**Work to be completed:** Transcribe the entries that follow exactly as they appear, minus pictures.

**Dataset entries:**
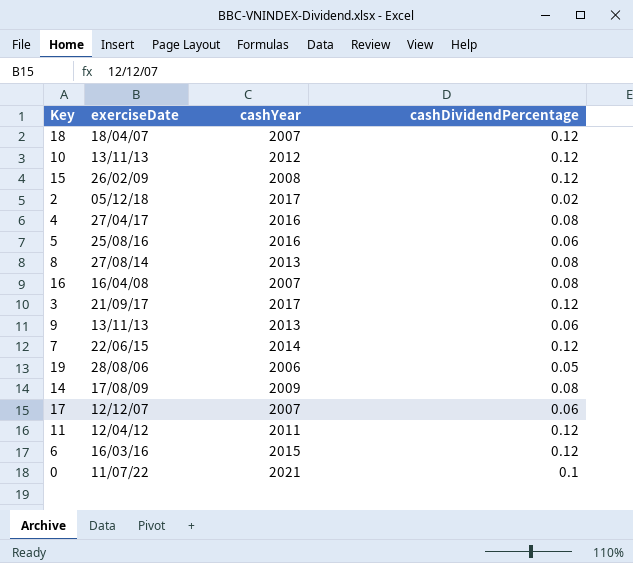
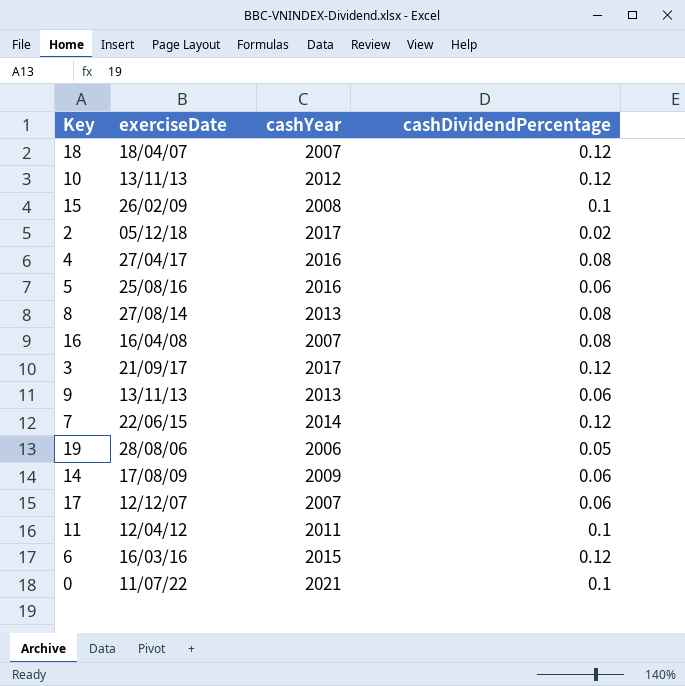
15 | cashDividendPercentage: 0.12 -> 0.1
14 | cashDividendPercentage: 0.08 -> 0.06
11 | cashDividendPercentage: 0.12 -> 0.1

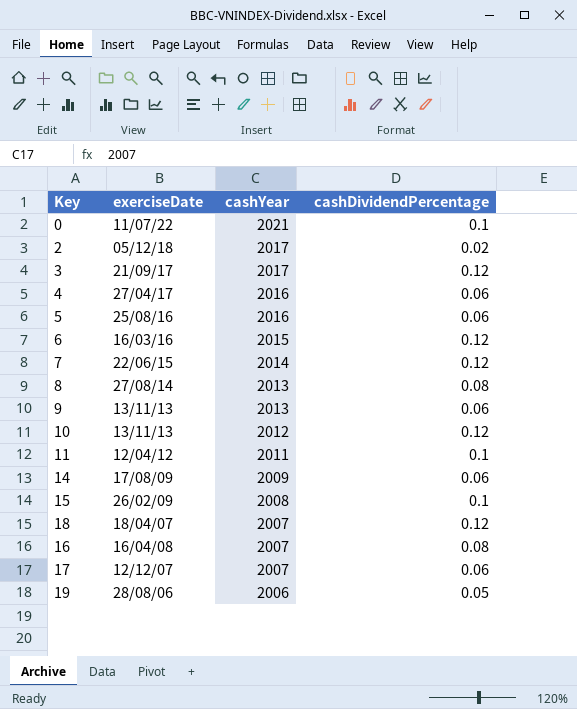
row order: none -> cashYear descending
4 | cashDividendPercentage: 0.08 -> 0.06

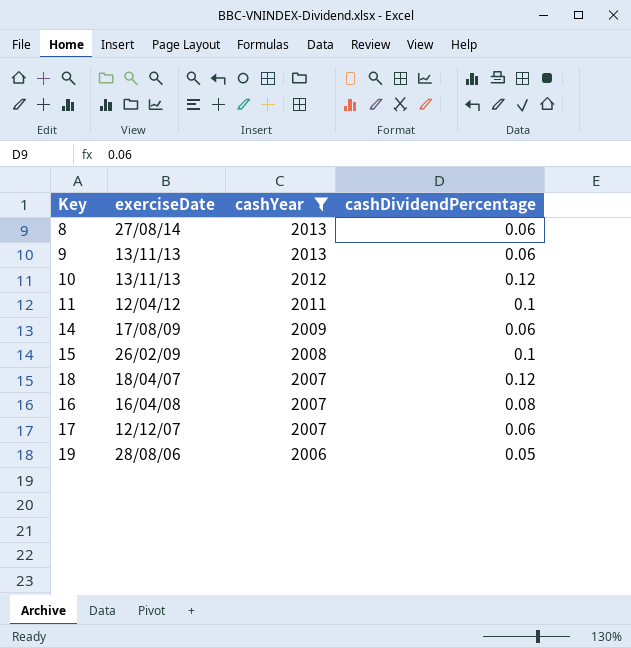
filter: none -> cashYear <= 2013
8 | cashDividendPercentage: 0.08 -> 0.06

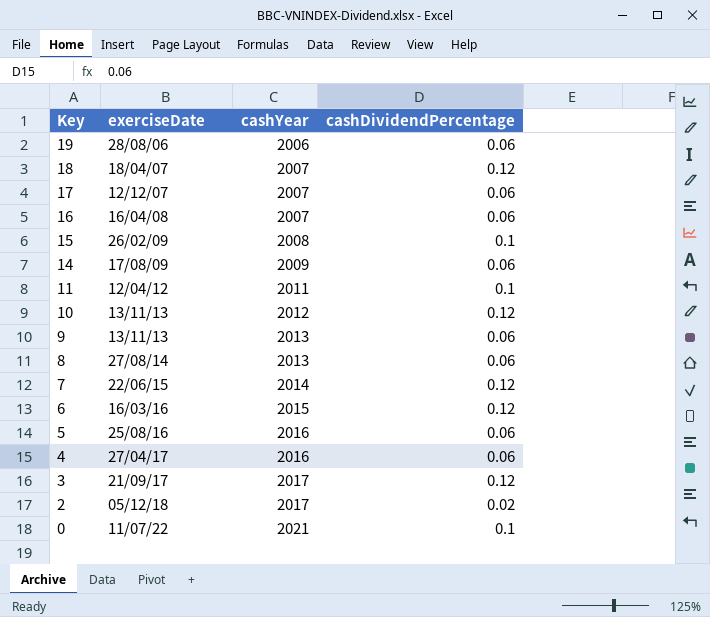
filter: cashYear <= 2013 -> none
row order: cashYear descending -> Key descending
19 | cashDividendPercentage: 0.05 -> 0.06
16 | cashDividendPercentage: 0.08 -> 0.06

**Solution for this exercise:**
15 | cashDividendPercentage: 0.12 -> 0.1
14 | cashDividendPercentage: 0.08 -> 0.06
11 | cashDividendPercentage: 0.12 -> 0.1

row order: none -> cashYear descending
4 | cashDividendPercentage: 0.08 -> 0.06

filter: none -> cashYear <= 2013
8 | cashDividendPercentage: 0.08 -> 0.06

filter: cashYear <= 2013 -> none
row order: cashYear descending -> Key descending
19 | cashDividendPercentage: 0.05 -> 0.06
16 | cashDividendPercentage: 0.08 -> 0.06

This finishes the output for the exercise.